= TASK DESCRIPTION =
Would you repeat exactly the part of the listing below that runs from the line containing "openintents.csv | Adjusted: 0.0112 -> 0.0088" down to the line containing "column Adjusted |", inclusive, and nothing else?

+++++

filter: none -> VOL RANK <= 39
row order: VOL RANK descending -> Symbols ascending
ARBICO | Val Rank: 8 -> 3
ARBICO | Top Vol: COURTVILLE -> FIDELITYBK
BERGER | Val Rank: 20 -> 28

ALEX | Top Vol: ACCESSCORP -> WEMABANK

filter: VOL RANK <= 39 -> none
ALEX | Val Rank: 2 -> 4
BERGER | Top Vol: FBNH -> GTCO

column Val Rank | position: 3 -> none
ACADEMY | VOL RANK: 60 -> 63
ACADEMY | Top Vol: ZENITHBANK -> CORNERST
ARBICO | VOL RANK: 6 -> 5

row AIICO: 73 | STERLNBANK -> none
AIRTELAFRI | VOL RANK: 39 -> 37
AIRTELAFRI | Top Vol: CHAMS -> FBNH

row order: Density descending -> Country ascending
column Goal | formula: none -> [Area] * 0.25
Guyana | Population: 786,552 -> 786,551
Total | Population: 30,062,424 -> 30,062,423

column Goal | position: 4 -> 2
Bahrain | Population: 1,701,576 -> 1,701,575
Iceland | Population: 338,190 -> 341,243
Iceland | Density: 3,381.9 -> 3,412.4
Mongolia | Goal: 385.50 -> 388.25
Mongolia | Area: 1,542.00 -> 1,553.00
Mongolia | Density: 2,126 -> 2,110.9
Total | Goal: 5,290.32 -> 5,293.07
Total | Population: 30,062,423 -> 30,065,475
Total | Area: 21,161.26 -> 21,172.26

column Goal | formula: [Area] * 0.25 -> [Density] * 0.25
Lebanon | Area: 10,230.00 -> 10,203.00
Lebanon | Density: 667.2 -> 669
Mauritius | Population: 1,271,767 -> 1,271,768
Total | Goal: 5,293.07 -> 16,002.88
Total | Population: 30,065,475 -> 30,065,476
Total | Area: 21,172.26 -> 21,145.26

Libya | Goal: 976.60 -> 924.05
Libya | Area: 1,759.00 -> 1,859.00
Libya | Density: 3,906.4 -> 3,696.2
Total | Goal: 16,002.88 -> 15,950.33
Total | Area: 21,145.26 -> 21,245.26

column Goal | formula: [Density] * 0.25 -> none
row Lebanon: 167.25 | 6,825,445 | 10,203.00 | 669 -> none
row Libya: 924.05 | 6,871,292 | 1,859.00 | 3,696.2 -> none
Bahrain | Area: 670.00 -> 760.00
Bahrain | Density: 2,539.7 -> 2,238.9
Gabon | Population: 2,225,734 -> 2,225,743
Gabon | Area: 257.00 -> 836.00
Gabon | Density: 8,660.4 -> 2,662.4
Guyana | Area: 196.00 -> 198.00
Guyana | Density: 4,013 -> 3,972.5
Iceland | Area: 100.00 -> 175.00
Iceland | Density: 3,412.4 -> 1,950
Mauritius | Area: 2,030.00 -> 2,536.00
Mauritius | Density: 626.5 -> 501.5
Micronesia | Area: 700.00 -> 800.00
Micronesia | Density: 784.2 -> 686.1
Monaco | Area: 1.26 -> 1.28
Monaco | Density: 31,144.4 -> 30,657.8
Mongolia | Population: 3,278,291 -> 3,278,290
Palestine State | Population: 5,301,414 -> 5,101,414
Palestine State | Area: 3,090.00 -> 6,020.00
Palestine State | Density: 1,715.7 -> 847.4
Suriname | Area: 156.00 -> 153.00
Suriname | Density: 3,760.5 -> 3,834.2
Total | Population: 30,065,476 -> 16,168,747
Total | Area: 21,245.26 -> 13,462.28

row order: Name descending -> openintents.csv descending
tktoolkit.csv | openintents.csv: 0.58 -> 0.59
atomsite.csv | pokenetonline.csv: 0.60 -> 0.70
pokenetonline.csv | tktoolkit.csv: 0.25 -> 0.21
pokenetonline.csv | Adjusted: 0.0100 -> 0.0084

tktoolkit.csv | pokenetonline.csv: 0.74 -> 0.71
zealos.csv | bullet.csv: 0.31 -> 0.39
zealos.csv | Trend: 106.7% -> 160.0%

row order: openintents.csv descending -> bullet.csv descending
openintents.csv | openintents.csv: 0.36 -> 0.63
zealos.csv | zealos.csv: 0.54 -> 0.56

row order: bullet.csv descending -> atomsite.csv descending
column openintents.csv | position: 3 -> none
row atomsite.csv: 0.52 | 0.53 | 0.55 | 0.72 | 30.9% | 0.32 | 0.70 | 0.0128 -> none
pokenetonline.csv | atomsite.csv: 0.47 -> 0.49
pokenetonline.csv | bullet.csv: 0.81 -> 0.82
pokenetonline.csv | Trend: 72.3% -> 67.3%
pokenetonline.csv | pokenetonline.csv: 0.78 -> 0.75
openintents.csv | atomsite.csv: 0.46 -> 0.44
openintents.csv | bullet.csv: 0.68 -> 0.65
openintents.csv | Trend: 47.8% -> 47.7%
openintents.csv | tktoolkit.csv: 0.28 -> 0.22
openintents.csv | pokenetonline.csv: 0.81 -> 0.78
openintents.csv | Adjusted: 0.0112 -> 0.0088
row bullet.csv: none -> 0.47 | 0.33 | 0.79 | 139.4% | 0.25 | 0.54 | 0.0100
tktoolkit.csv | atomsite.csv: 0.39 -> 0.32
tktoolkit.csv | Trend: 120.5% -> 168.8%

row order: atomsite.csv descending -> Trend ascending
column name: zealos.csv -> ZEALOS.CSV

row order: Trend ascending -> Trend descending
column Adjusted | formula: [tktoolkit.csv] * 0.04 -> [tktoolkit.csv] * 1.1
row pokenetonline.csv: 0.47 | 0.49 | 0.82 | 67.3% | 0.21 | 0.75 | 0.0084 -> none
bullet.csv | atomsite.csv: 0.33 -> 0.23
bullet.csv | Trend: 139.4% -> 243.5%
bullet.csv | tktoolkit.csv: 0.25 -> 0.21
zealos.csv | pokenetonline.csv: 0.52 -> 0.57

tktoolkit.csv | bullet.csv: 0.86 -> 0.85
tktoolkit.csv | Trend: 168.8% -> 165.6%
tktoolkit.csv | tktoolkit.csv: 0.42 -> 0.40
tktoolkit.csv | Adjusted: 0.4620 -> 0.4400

+++++

= SOLUTION TO THIS TASK =
openintents.csv | Adjusted: 0.0112 -> 0.0088
row bullet.csv: none -> 0.47 | 0.33 | 0.79 | 139.4% | 0.25 | 0.54 | 0.0100
tktoolkit.csv | atomsite.csv: 0.39 -> 0.32
tktoolkit.csv | Trend: 120.5% -> 168.8%

row order: atomsite.csv descending -> Trend ascending
column name: zealos.csv -> ZEALOS.CSV

row order: Trend ascending -> Trend descending
column Adjusted | formula: [tktoolkit.csv] * 0.04 -> [tktoolkit.csv] * 1.1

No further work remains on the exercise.